代表团于我们到达的第二天上午召开预备会。这是个星期日。我们不是代表团成员,但也被邀请列席。曲格平团长主持。中国驻肯尼亚特命全权大使兼常驻联合国环境署代表杨克明为副团长,也出席会议。会议讨论了与会方案,总的精神是支持环境署工作,维护我国和发展中国家的权益。

当天下午,我们到位于GIGIRI的环境署办理有关手续。我们首先见了执行主任办公室主任卡尼亚罗先生。他给我们交代了任务。随后我们到了理事会秘书处,注册和领胸卡。每人还领了一张支票,包括支付给我们的两笔费用。一笔是生活费,另一笔是报酬。每人总共3000多美元。按当时的比价,约合人民币1万元,对我们来说,几乎是个天文数字。如果我们占为己有,立即可以成为万元户了。但当时国家有规定,公派出国工作的收入一律上缴。我们后来都按要求到设在联合国内的银行兑换成美元现金,交给老邹,由他统一带回国内上缴给建设部财务部门。

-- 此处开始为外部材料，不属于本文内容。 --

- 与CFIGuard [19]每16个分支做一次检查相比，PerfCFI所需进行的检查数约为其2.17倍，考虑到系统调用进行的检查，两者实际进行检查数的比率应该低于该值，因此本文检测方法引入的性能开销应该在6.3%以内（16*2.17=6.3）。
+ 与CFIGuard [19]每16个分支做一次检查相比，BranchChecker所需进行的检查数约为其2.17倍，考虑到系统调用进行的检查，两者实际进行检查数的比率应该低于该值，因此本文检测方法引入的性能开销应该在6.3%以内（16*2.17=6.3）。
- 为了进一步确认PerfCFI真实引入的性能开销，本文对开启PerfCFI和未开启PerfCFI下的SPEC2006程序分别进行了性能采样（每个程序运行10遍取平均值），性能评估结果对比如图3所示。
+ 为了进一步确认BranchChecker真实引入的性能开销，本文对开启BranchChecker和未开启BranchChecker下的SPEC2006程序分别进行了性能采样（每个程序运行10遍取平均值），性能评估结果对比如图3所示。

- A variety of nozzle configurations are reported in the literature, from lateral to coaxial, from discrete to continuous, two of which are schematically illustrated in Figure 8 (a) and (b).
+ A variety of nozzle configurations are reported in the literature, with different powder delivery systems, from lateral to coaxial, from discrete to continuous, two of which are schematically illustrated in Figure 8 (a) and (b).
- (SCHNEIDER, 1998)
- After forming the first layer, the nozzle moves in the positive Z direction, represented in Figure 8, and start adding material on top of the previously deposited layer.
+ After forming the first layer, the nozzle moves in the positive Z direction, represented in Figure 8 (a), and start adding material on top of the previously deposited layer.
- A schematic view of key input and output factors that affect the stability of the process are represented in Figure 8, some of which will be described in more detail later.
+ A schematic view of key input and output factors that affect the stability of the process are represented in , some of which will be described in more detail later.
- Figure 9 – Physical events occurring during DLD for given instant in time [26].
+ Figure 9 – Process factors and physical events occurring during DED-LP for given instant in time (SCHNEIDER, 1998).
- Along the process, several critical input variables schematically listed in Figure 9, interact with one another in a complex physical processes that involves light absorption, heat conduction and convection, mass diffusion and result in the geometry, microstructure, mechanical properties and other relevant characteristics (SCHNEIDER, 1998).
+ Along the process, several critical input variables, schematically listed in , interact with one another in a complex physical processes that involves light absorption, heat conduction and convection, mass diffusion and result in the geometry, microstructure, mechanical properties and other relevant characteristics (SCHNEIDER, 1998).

作者在内罗毕乌呼鲁公园留影,后面最高的建筑是肯雅塔国际会议中心。


联合国环境署第九届理事会于周一上午10时召开。当时GIGIRI联合国大院内并没有大的会场,因此会议在位于内罗毕市中心的肯雅塔国际会议中心召开。肯雅塔是领导肯尼亚人民在1963年取得独立的肯尼亚共和国的开国元勋,第一任总统。

肯雅塔国际会议中心


肯雅塔国际会议中心是这个城市标志性建筑,建于1969年,1973年完工。中心由两个连在一起的建筑物构成,一座是高28层圆塔形的建筑,一座是伞形低矮建筑。外墙材料全部由天然花岗岩建成,显得十分雄伟。

肯雅塔的青铜塑像


在中心外的广场当中矗立着肯雅塔的青铜塑像。坐像背面的英式建筑原为肯雅塔的总统府,现在是高等法院,坐像右手为英国风格的市政厅。看了这些建筑,就不难理解为什么当时人们称内罗毕为非洲的小巴黎了。

走进会议中心,我也为这座大厦的内部设计和装修的讲究所叹服。全体会议的主会场十分壮观,但与北京的人民大会堂相比,还略为逊色。但这里的卫生间给我留下十分深刻的印象。地面和墙壁都用天然大理石装修,中间两排洗手盆十分考究,前面是长条大镜子,还有电干手器,那时我在北京还未见到如此现代化的卫生间。

我们找到了自己的工作间。当时有5种联合国语言,即中、英、俄、法和西班牙语,每个语种一间。这是我第一次见到同声传译室及设备。秘书处的技术人员过来给我们讲解如何使用这些设备,我们很快掌握了。

我们5人分成两组:头两天会议为全体会议,只在一个会场,我们两组分上下午工作;以后往往两个或两个以上的会同时进行,每组负责一个会议。一个组内,每人翻译20分钟,轮流进行。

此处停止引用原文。